3. Map Your Raw Data
The next step is mapping your data to the Tuva Input Layer. Every healthcare dataset comes in its own schema (i.e. set of tables and columns). Before you can use Tuva you need to convert your schema to the Tuva Input Layer. We call this "mapping". Do this by creating models (i.e. SQL files) in your dbt project to transform your data into the Input Layer format.
Check out the Input Layer data dictionaries for advice on mapping specific tables and columns.

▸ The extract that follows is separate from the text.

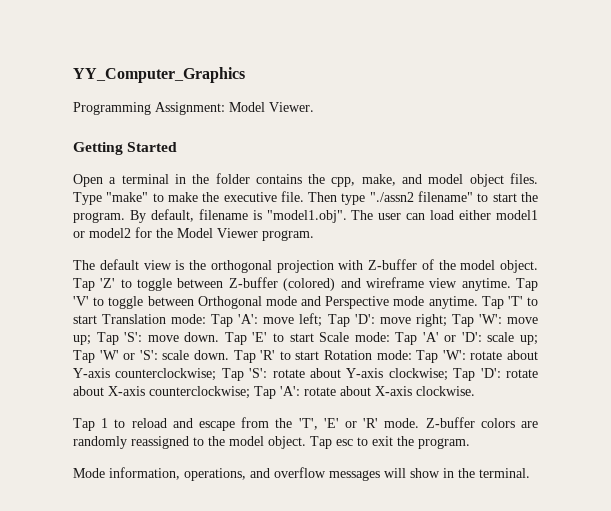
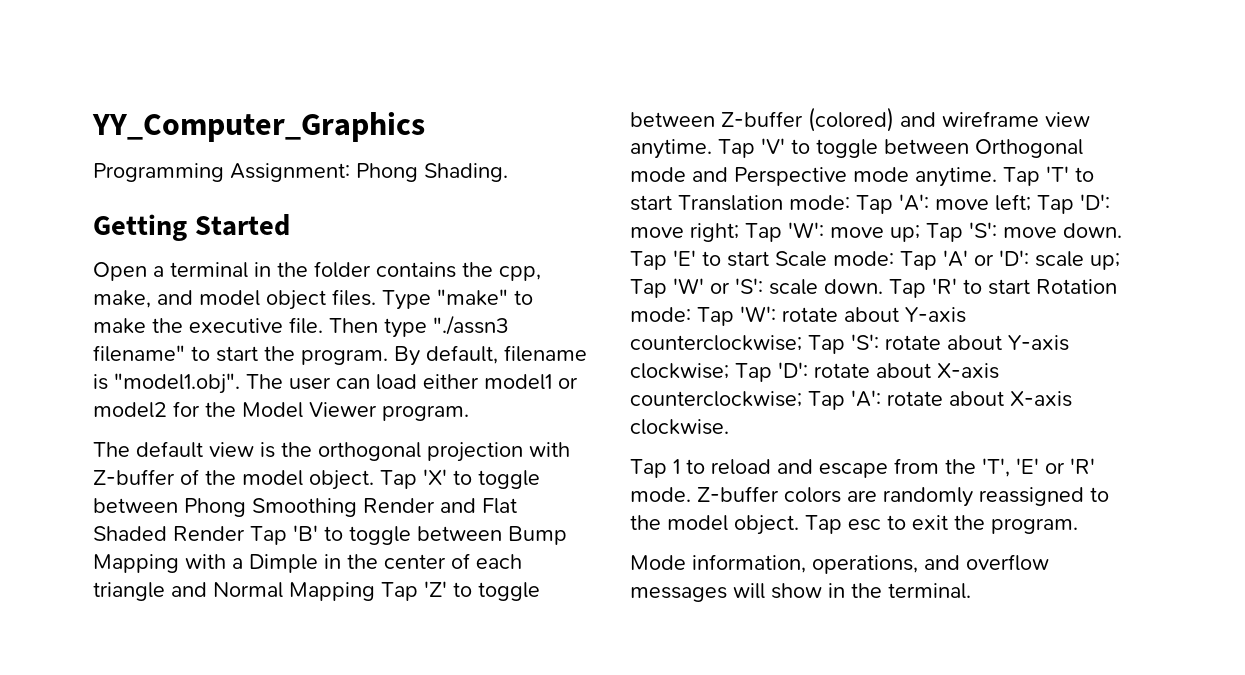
[229,102,314,112] Model Viewer. -> [356,163,508,182] Phong Shading.
[369,192,414,202] "./assn2 -> [433,315,509,335] "./assn3
(95, 284) none -> [423,469,540,489] [93,498,517,517] [93,525,567,545] [93,553,522,573] [93,582,418,601] 'X' to toggle between Phong Smoothing Render and Flat Shaded Render Tap 'B' to toggle between Bump Mapping with a Dimple in the center of each triangle and Normal Mapping Tap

4. Import the Tuva Package
Finally you'll need to import the Tuva dbt package by creating a packages.yml file inside your dbt project and adding the following code:
packages:
- package: tuva-health/the_tuva_project
version: [">=0.12.0","<0.16.0"]
- package: dbt-labs/dbt_utils
version: [ ">=0.9.2" ]
Then execute dbt deps from the command line to import the package. This will create a new folder called dbt_packages and these packages will have been loaded into it.
5. Execute dbt Build
Next, run dbt build from the command line to build the entire project. This will create thousands of data tables and views in your data warehouse. Your source data will be transformed into the Core Data Model, all Data Marts will be built, and all Terminology datasets will be loaded into your data warehouse. This is pretty cool to see with a single command!
6. Explore Data and Docs
At this point you have now transformed you data into the Tuva data model and are ready to do data analysis! Check out the Example SQL or Dashboards pages to see examples of the types of analytics you can do out of the box on your data.